On en retrouve une variante -la France exigerait "une obligation de vaccin pour les ressortissants africains souhaitant voyager en Europe"- démontée ici par l'AFP. 

Amelia Jamison note à cet égard une spécificité liée à l'actualité du Covid : la jonction fréquente entre anti-vaccins, anti-masques et anti-confinements, au nom de la liberté individuelle contre les autorités, idéologie très présente aux Etats-Unis, donnant lieu en outre à des manifestations conjointes.

Ce phénomène est décrit notamment dans cet article du Los Angeles Times du 24 avril ou dans ici dans le New York Times début mai.

 "Lame de fond" 

Sylvain Delouvée parle, lui, d'une "lame de fond qui continue à progresser encore et encore", avec des anti-vaccins qui "occupent le terrain" sur internet.

Pourtant, ce sont "de petits groupes", note Amelia Jamison, pas forcément très nombreux mais très sonores, très rodés, maniant parfaitement "les outils à leur disposition" pour "apparaître plus gros et plus unifiés qu'ils ne le sont" et "cibler" efficacement ceux qui n'ont pas d'avis tranché sur le sujet.

Sur internet, on peut avoir l'impression que c'est "50/50" entre "pro" et "anti", or "dans la vraie vie, ce n'est pas le cas du tout", poursuit-elle.

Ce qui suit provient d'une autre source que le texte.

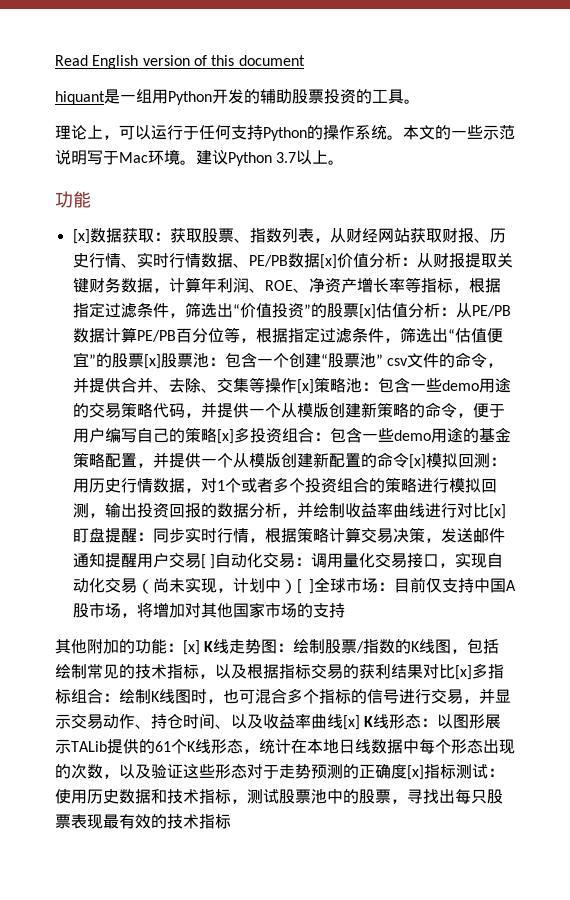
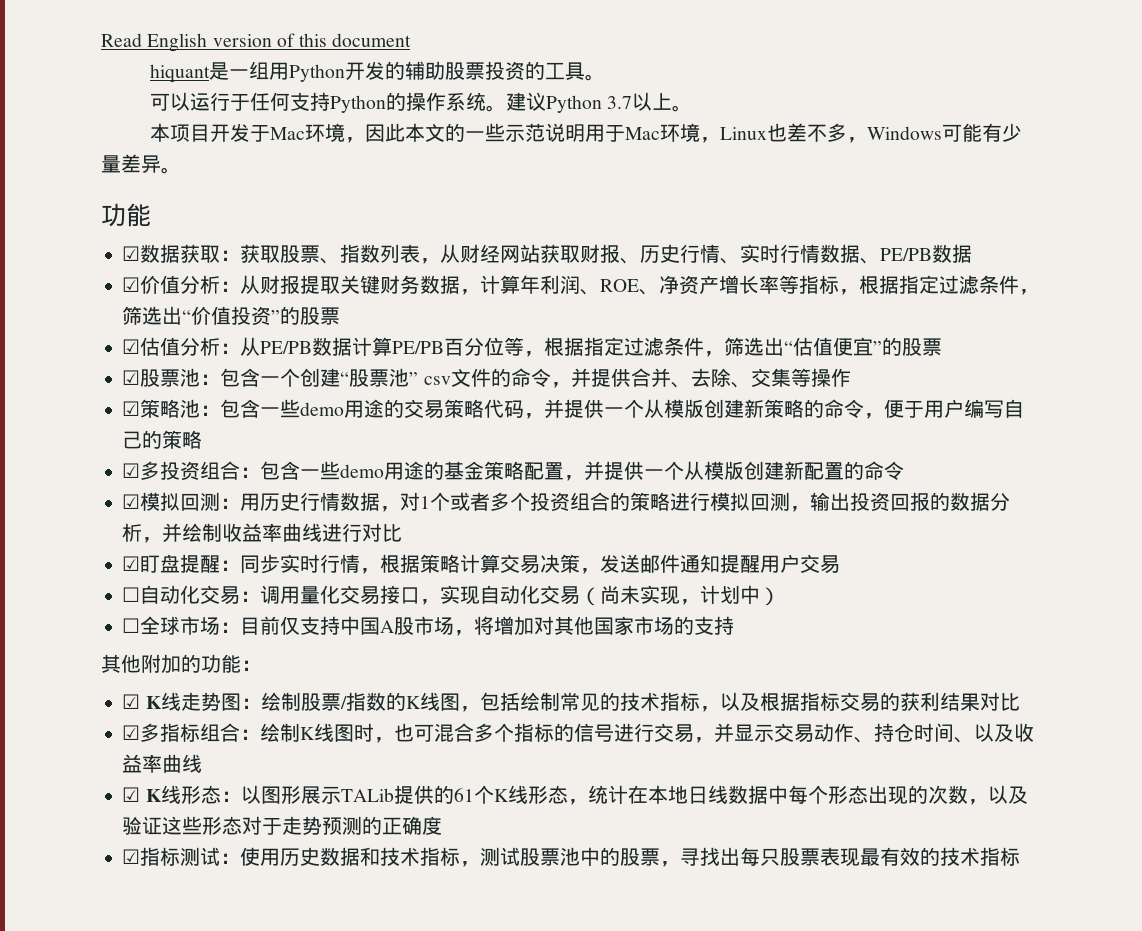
[55,125,119,140] 理论上， -> (605, 77) none
(403, 137) none -> [505,92,693,113] [149,123,405,143] 建议Python 3.7以上。 // 本项目开发于Mac环境，因此
[87,149,329,166] 写于Mac环境。建议Python 3.7以上 -> [584,123,1022,143] [101,154,161,173] 用于Mac环境，Linux也差不多，Windows可能有少量差异
[72,229,90,244] [x] -> [122,246,141,261] ☑
[319,254,337,269] [x] -> [122,277,141,292] // ☑
[358,304,376,319] [x] -> [122,339,141,354] // ☑
[143,354,161,369] [x] -> [122,370,141,385] // ☑
[296,379,314,394] [x] -> [122,401,141,416] // ☑
[216,429,234,444] [x] -> [122,463,141,478] // ☑
[408,454,426,469] [x] -> [122,494,141,509] // ☑
[488,504,506,519] [x] -> [122,556,141,571] // ☑
[200,554,215,569] [ ] -> [122,587,141,602] // ☐
[296,579,314,594] [ ] -> [122,618,141,633] // ☐
[183,640,200,655] [x] -> [122,694,141,709] // ☑
[455,665,472,680] [x] -> [122,725,141,740] // ☑
[343,715,360,730] [x] -> [122,787,141,802] // ☑
[407,765,424,780] [x] -> [122,849,141,864] // ☑

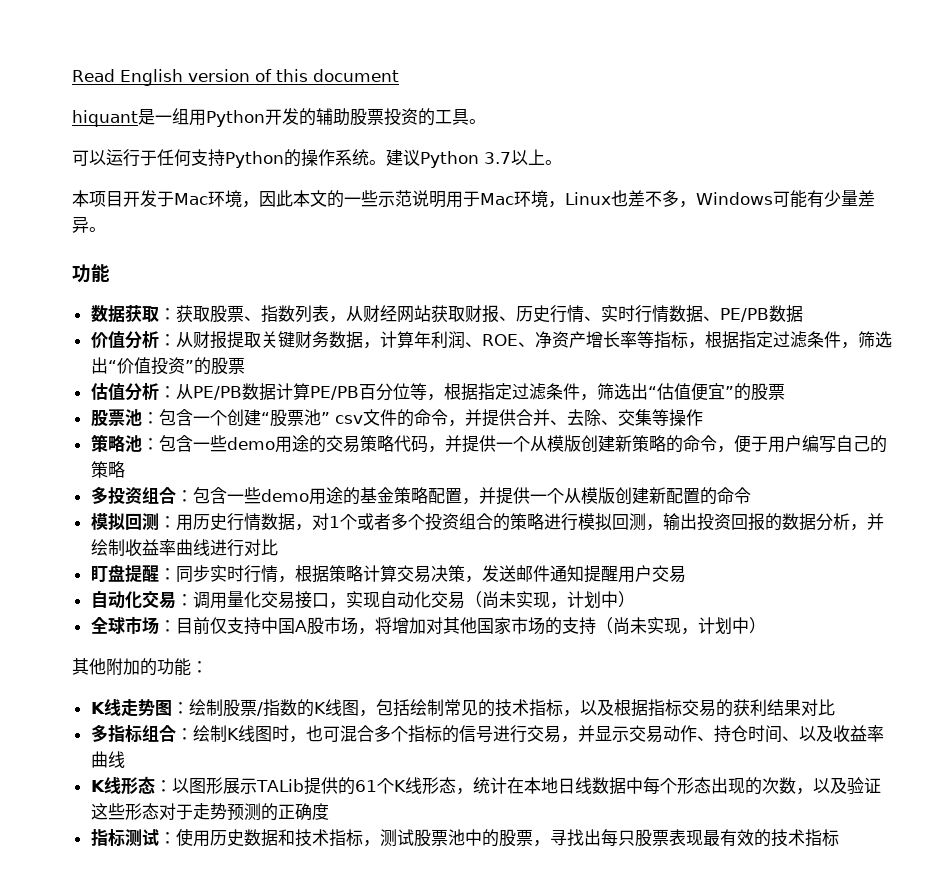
[122,246,141,261] ☑ -> (110, 273) none
[122,277,141,292] ☑ -> (803, 314) none
[122,339,141,354] ☑ -> (245, 365) none
[122,370,141,385] ☑ -> (785, 391) none
[122,401,141,416] ☑ -> (703, 417) none
[122,463,141,478] ☑ -> (125, 469) none
[122,494,141,509] ☑ -> (751, 495) none
[122,556,141,571] ☑ -> (278, 547) none
[122,587,141,602] ☐ -> (686, 574) none
[122,618,141,633] ☐ -> (635, 599) none
(735, 625) none -> [595,617,766,635] （尚未实现，计划中）
[122,694,141,709] ☑ -> (208, 667) none
[122,725,141,740] ☑ -> (835, 707) none
[122,787,141,802] ☑ -> (125, 759) none
[122,849,141,864] ☑ -> (329, 811) none

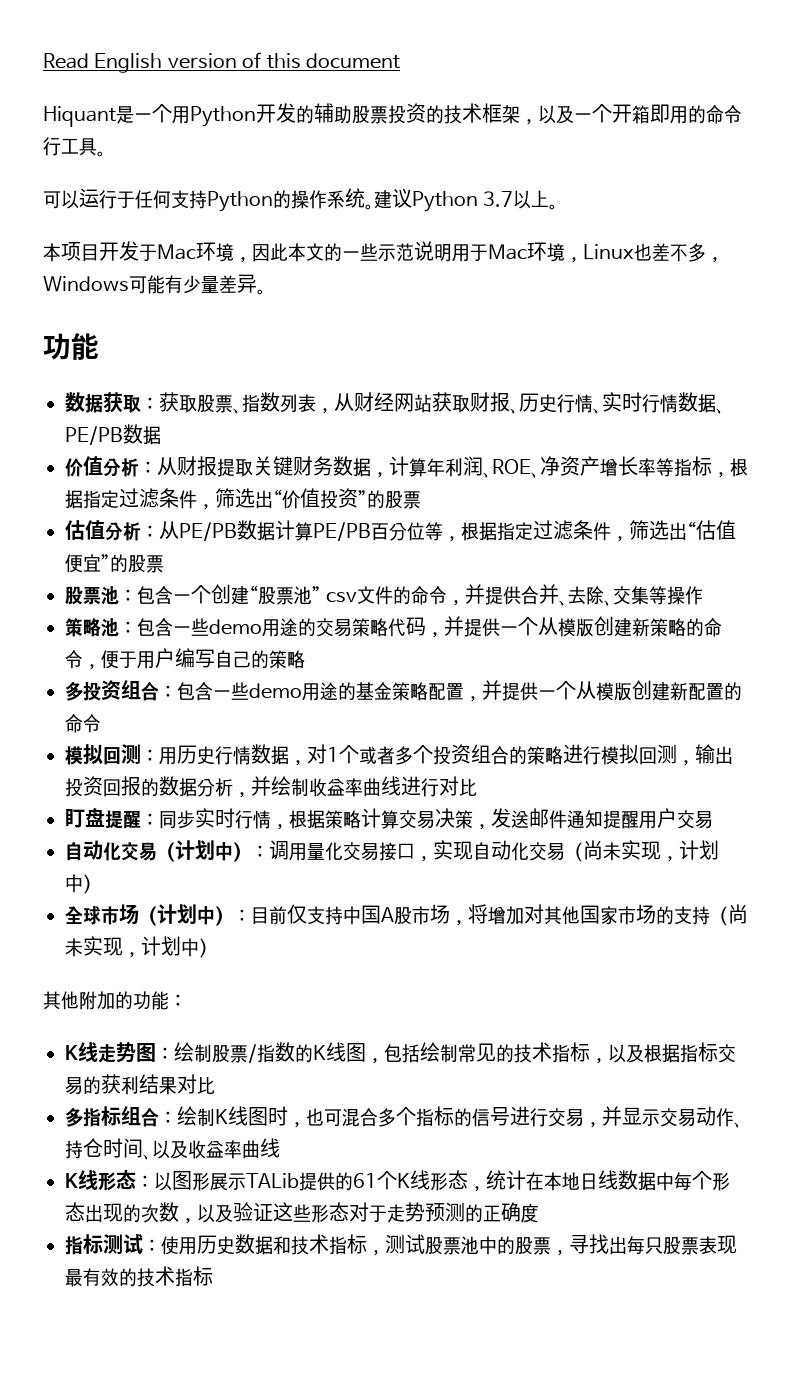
[72,108,189,127] hiquant是一组 -> [43,104,172,127] Hiquant是一个
(435, 117) none -> [443,103,742,125] [43,137,61,156] 技术框架，以及一个开箱即用的命令行
(176, 600) none -> [157,840,251,862] （计划中）
(159, 625) none -> [139,904,233,926] （计划中）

Relevant "l'explosion récente des théories anti-vaccination" sur internet, les auteurs d'une étude parue dans Nature, estiment que "l'opposition à la vaccination contre le SARS-CoV-2 (...) pourrait amplifier des flambées épidémiques comme ce fut le cas avec la rougeole en 2019".

L'étude, publiée en mai 2020 mais réalisée avant la pandémie, porte sur le rapport de forces entre "pro et anti-vaccination" sur Facebook, notant elle aussi l'importance "centrale" des pages anti-vaccination dans les intéractions sur le sujet, même si ces entités  sont "numériquement" plus petites.

En 2019, l'Organisation mondiale de la Santé (OMS) a classé l'"hésitation vaccinale" comme l'une des dix menaces sur la santé mondiale. 

Selon une enquête menée par la fondation caritative Wellcome Trust, en 2018, 7% des personnes interrogées dans 140 pays ne pensaient pas que les vaccins soient sûrs, tandis que 11% n'avaient pas d'avis.

Au 25 juin 2020, la pandémie de Covid-19 avait tué plus de 480.000 personnes dans le monde selon un décompte de l'AFP basé sur des chiffres officiels.